La Mère Marie de l’Incarnation écrivait, le 3 octobre 1648, ces lignes qui sont comme l’antienne de la vie canadienne : « On dépend si absolument de la France que, sans son secours, on ne saurait rien faire. Ajoutez à cela que, quelque pressées et importantes que soient les affaires, il faut attendre un an pour en avoir la solution ; et, si on ne les peut faire dans les temps que les vaisseaux sont en France, il en faut attendre deux... » Et encore : « Ni nous, ni tout le Canada, ne pouvons subsister encore deux ans sans secours, et, si le secours manque, il nous faut mourir ou retourner en France ! »

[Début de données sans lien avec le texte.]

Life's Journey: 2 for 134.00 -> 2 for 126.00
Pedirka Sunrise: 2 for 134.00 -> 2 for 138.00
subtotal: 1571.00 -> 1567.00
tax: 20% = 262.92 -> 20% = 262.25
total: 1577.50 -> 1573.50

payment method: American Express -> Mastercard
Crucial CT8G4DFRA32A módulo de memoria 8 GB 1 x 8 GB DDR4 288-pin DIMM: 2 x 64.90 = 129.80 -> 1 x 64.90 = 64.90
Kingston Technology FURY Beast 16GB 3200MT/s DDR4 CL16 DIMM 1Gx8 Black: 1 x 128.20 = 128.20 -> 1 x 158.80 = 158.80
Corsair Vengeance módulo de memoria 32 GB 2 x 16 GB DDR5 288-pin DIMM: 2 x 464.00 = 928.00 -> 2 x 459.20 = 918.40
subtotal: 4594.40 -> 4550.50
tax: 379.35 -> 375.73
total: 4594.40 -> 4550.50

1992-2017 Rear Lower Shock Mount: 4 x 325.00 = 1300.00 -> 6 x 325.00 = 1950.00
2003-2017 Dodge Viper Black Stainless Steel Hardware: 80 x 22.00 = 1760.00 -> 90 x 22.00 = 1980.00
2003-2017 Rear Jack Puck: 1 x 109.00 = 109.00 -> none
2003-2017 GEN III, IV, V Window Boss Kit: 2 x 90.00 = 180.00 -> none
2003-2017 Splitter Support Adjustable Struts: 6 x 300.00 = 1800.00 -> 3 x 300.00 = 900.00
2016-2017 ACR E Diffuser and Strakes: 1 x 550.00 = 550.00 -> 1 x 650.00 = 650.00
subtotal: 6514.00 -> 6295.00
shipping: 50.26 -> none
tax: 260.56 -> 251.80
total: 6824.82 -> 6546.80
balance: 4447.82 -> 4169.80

Un fait douloureusement précis donne l’idée de cet étrange isolement, tout à fait particulier au Canada, en raison de l’hostilité permanente des colonies anglaises, qui seules eussent permis des communications, du moins indirectes, avec la mère patrie. En 1759, à l’heure où la colonie allait succomber, un officier qui apportait, de France, des ordres à Montcalm, apprit qu’une des filles de celui-ci venait de mourir ; mais il n’eut pas le temps de faire préciser laquelle des quatre. Montcalm écrivait, en apprenant la triste et incomplète nouvelle : « Je crois que c’est la pauvre Mirette qui me ressemblait et que j’aimais fort. » Il ne devait jamais savoir si c’était cette préférée qu’il avait perdue.

Cette même année, la dernière de la colonie, le « secours » fut encore attendu avec la même impatience : « Le 10 mai 1759, après six mois d’attente, apparurent les frégates aux mâts fleurdelisés. Jamais, dit un capitaine français, joie ne fut plus générale ; elle ranima le cœur de tout un peuple[1]. »

Malgré tout, la foi demeure : la colonie se tient sur le pied de guerre, prête à se défendre et à mourir pour cette mère patrie qui a presque toujours les yeux et l’âme ailleurs.

A toutes les époques de l’histoire du Canada, on compta sur les milices locales, sur les alliés sauvages, au moins autant que sur les soldats de la métropole pour la sauvegarde du territoire, grand comme deux fois la France, contre les incursions des

  1. Arnould, Nos amis les Canadiens, p. 17.